Several families could be allowed to join a bubble and to mix between December 22 and 28, The Daily Telegraph reported.
Downing Street insiders have suggested that discussions on what Christmas will look like are still ongoing.
But Burnham said that while infection rates were dropping in all 10 boroughs of Greater Manchester and other parts of the North West, the government should not “let everything loose”.
He told BBC Breakfast: “I would also say to the government, don’t just go towards Christmas and let everything loose.
“What you need to do is keep a steady approach that will keep the numbers going in the way they are currently going in the North West and in Greater Manchester, and that will relieve the pressures on the NHS come January.”
On Friday, the Office for National Statistics (ONS) said there were “substantial differences” in Covid-19 infection rates across England, with rates having continued to increase in London, the east of England and the South East, but decreasing in the North West and the East Midlands.
Former chief government scientific adviser Sir Mark Walport told Times Radio there was “something iconic in people’s minds” about Christmas but that it “doesn’t make sense to have big parties” this year.
He added that UK lockdown measures appeared to be working but that people should continue to follow the rules.
“It’s absolutely clear that if you were to stop everything and take the brakes off completely, then infection would start growing again and so the question is what measures will come in after December 2?” he said.

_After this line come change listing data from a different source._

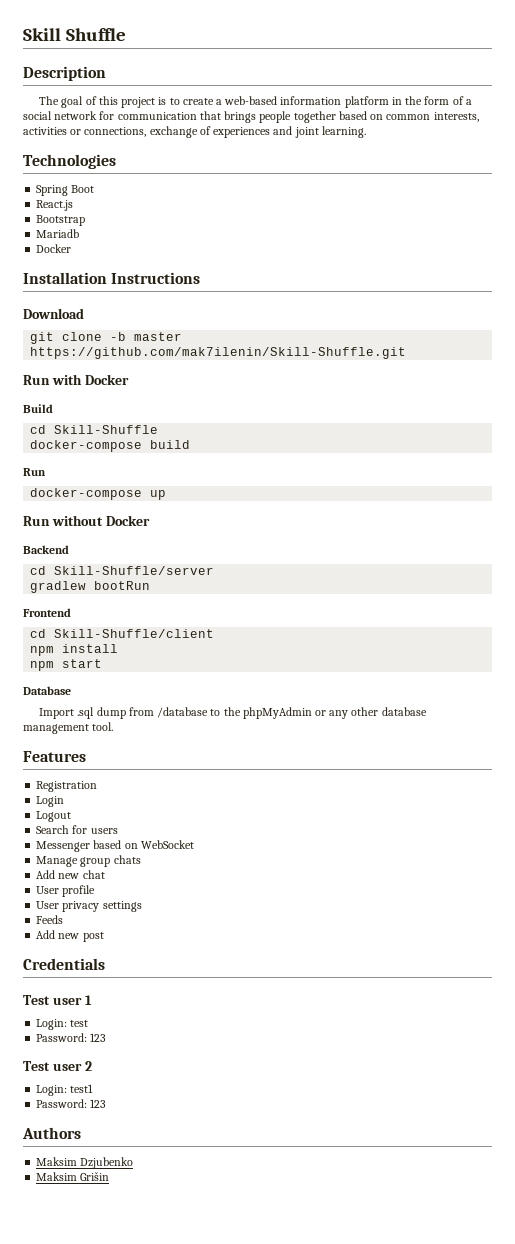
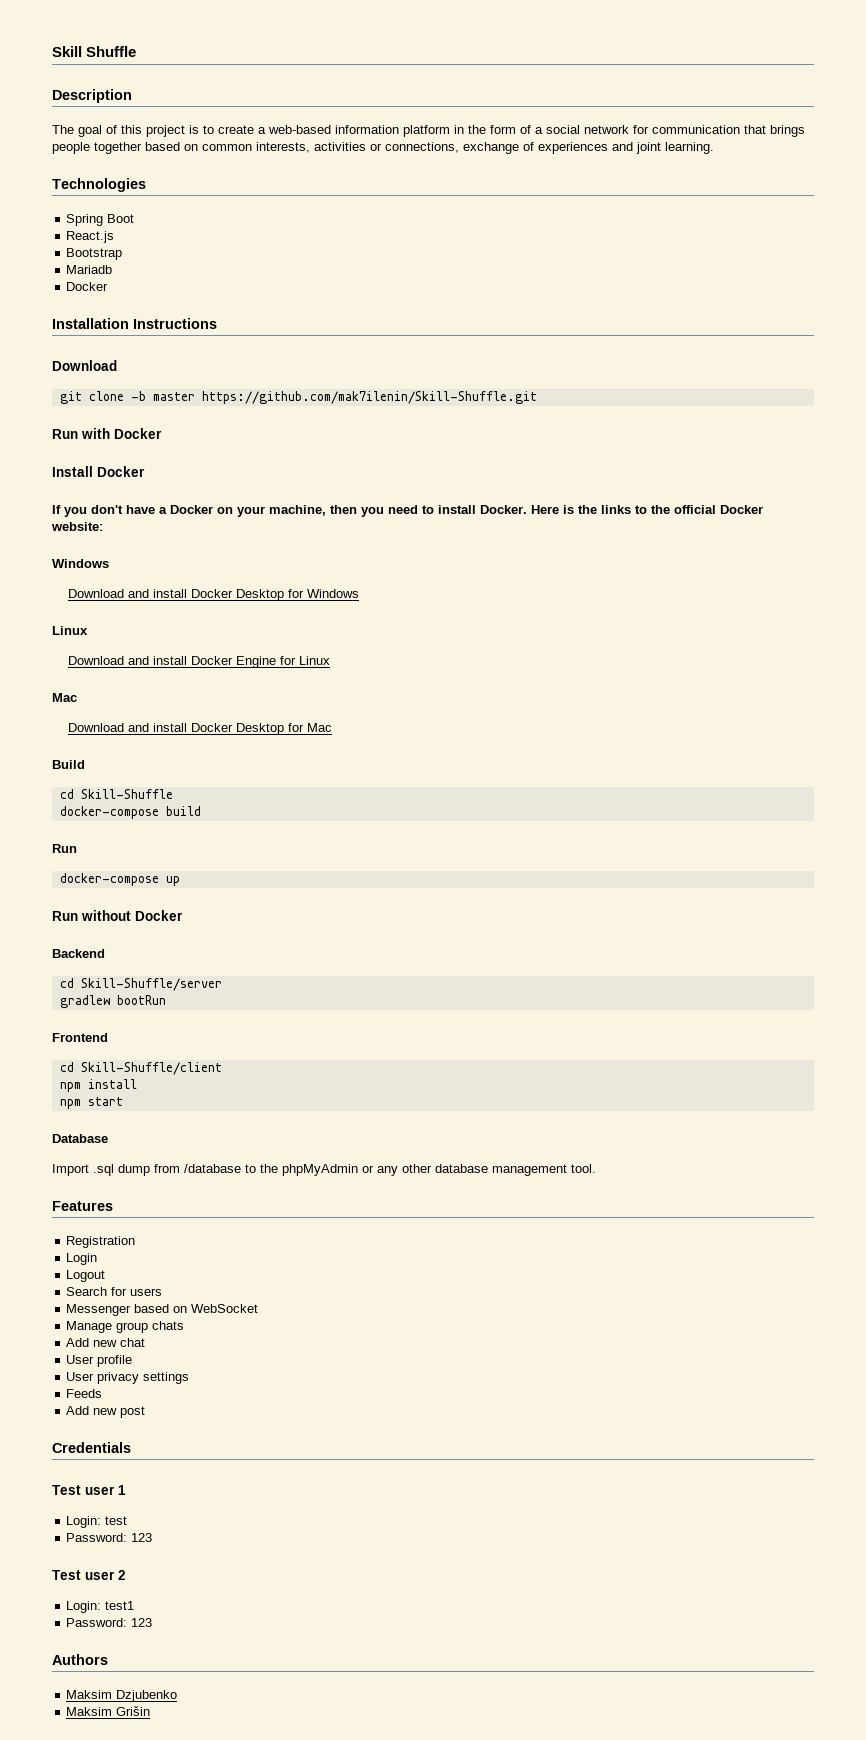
+ Install Docker
+ If you don't have a Docker on your machine, then you need to install Docker. Here is the links to the official Docker website:
+ Windows
+ Download and install Docker Desktop for Windows
+ Linux
+ Download and install Docker Engine for Linux
+ Mac
+ Download and install Docker Desktop for Mac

“I’m sure there will need to be continuing measures of some sort.
“Surely now, when there is the prospect of a vaccine, is not the time to give up.”
Health secretary Matt Hancock told a Downing Street briefing on Friday it was still too early to say what contact people will be able to have over the festive period.
Hancock said it would be a “boost” for the UK if a “safe, careful and sensible” set of plans could be agreed between the devolved nations.
He said: “Over Christmas I know how important it is that we have a system in place, a set of rules that both keeps people safe but also allows people to see their loved ones.”
Earlier this week, Public Health England said Scientific Advisory Group for Emergencies (Sage) guidance had suggested each day of greater freedom could require five days of tighter measures.
Meanwhile, Boris Johnson acknowledged the frustration of people self-isolating due to coronavirus and thanked them for their “incredibly important” actions.
The PM posted a video update online from Downing Street on Saturday morning, where he himself continues to isolate, and joked that he had finally been “put under house arrest”.
“Bear in mind what you are doing is incredibly important because that is how we are going to break the chain of transmission, stop the disease, get the R down as I believe we are doing at the moment and get it under control,” he said.